Anthony Rendon, the incoming speaker of the Assembly, held a series of low-paying jobs until enrolling in Cerritos College. It was there that he discovered philosophy. That led him to earning undergraduate, master’s and doctorate degrees.

(Brian van der Brug / Los Angeles Times)

“He draws attention to himself by not drawing attention to himself,” said former Assembly Speaker John A. Pérez, who has known Rendon for a dozen years. “He’s not outsized. He just is.”

But early in his first term, he charged into a high-profile and politically thorny issue: water. He took the lead in crafting the $7.5-billion water bond approved by voters in 2014. But his deliberate approach — which involved scores of hearings across the state and an aversion to earmarks for local water projects that in the past were used to win legislators’ votes — bothered some Democrats, who sought to marginalize him from the process.

Negotiations turned tense. Former Assemblyman Henry Perea (D-Fresno) recalled one phone conversation just weeks before the deadline to craft the bond. Perea wanted more money for dams and reservoirs to satisfy the agricultural interests in his district. Environmentalists like Rendon despised such storage projects. The call devolved into a shouting match.

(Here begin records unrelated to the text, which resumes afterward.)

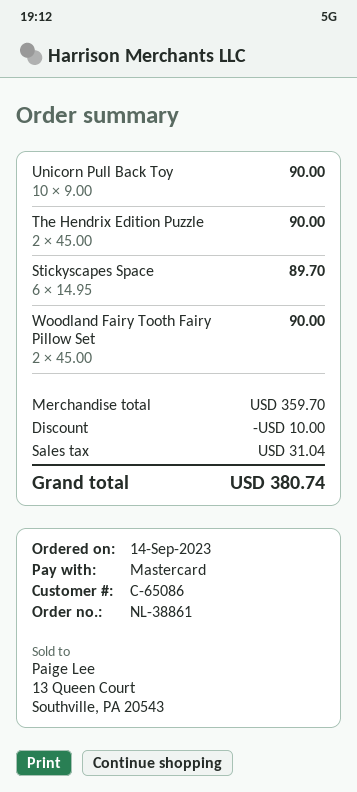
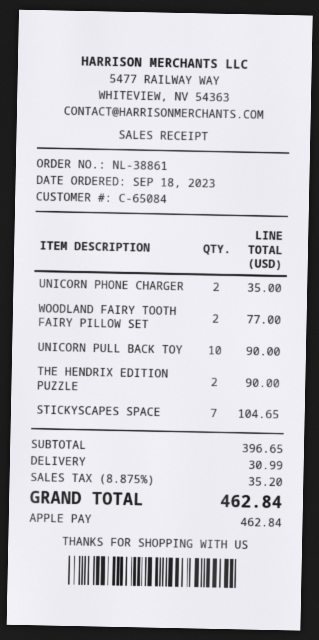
order date: 2023-09-14 -> 2023-09-18
customer number: C-65086 -> C-65084
payment method: Mastercard -> Apple Pay
Stickyscapes Space: 6 for 89.70 -> 7 for 104.65
Woodland Fairy Tooth Fairy Pillow Set: 2 for 90.00 -> 2 for 77.00
UNICORN PHONE CHARGER: none -> 2 for 35.00
subtotal: 359.70 -> 396.65
discount: 10.00 -> none
shipping: none -> 30.99
tax: 31.04 -> 35.20
total: 380.74 -> 462.84

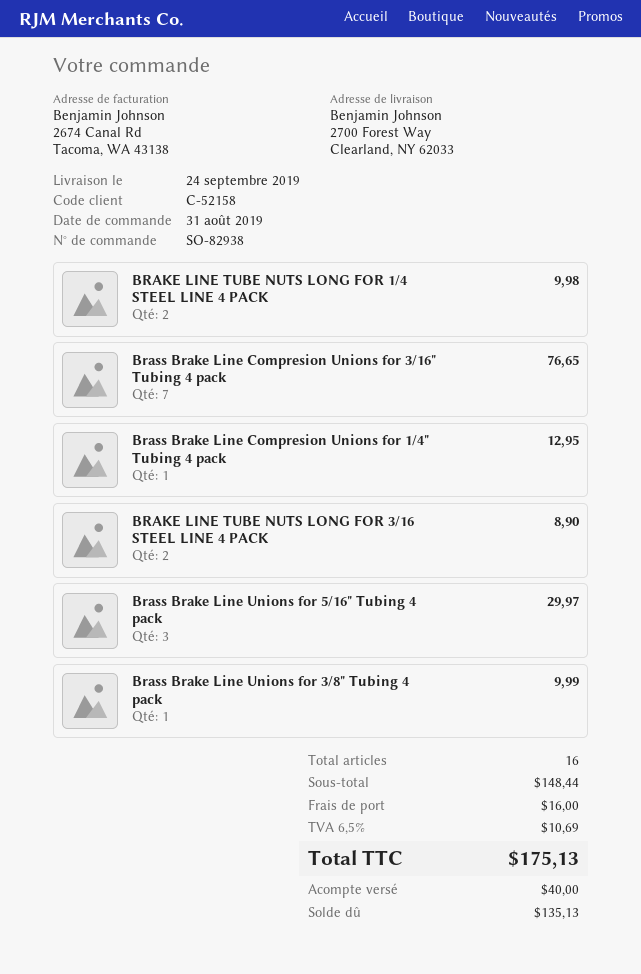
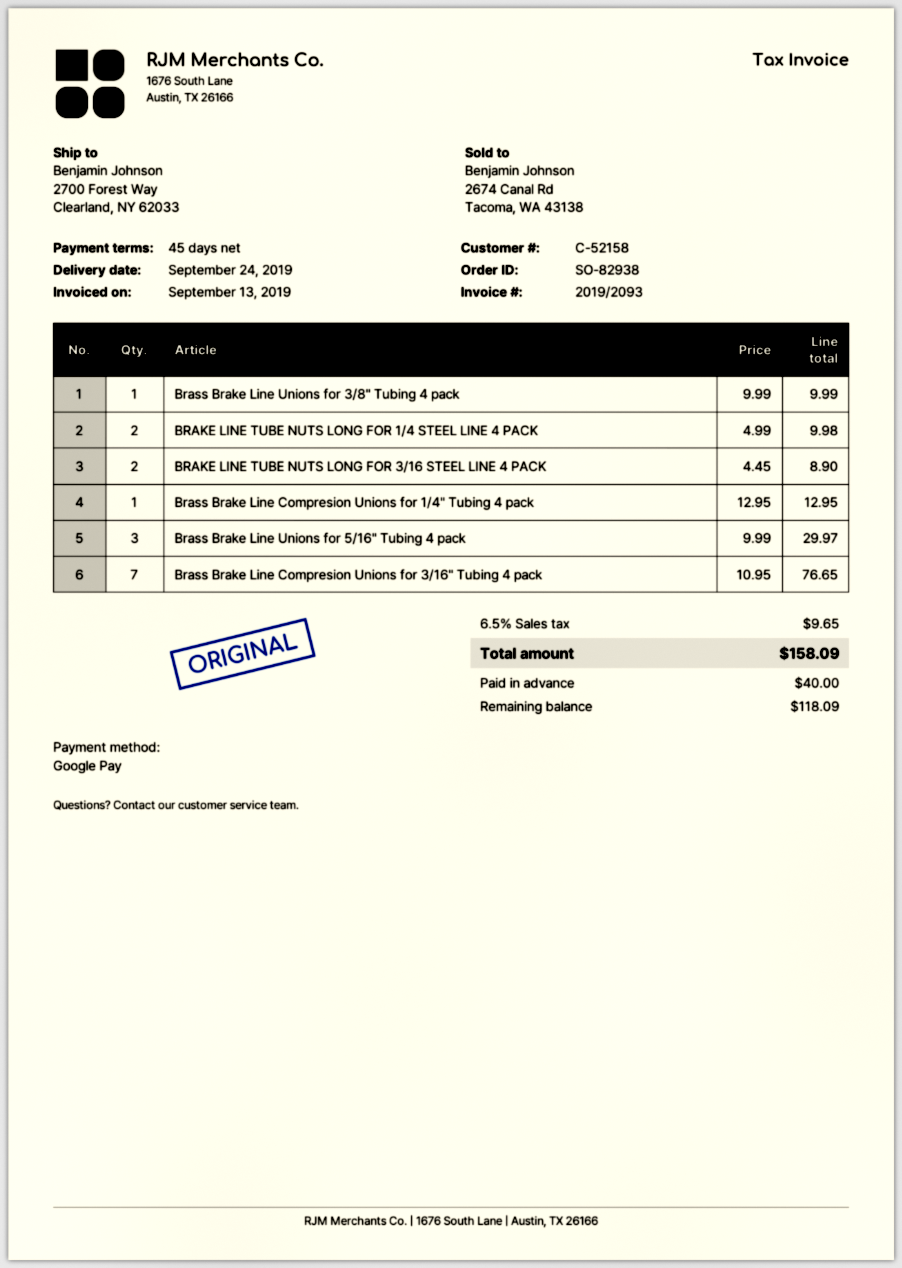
shipping: 16.00 -> none
tax: 6.5% = 10.69 -> 6.5% = 9.65
total: 175.13 -> 158.09
balance: 135.13 -> 118.09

But the compromise that was ultimately forged — $2.7 billion for water storage projects — was crucial to the final bond. Rendon remained lead author of the legislation, and Perea became one of his biggest boosters for speaker.

“After our dust-ups, we were able to sit down, have a beer, talk it through and not let the emotional side of this job get in front of legislating,” Perea said. “He’s good at being able to cut through the noise and sit down and figure out what interests people really have.”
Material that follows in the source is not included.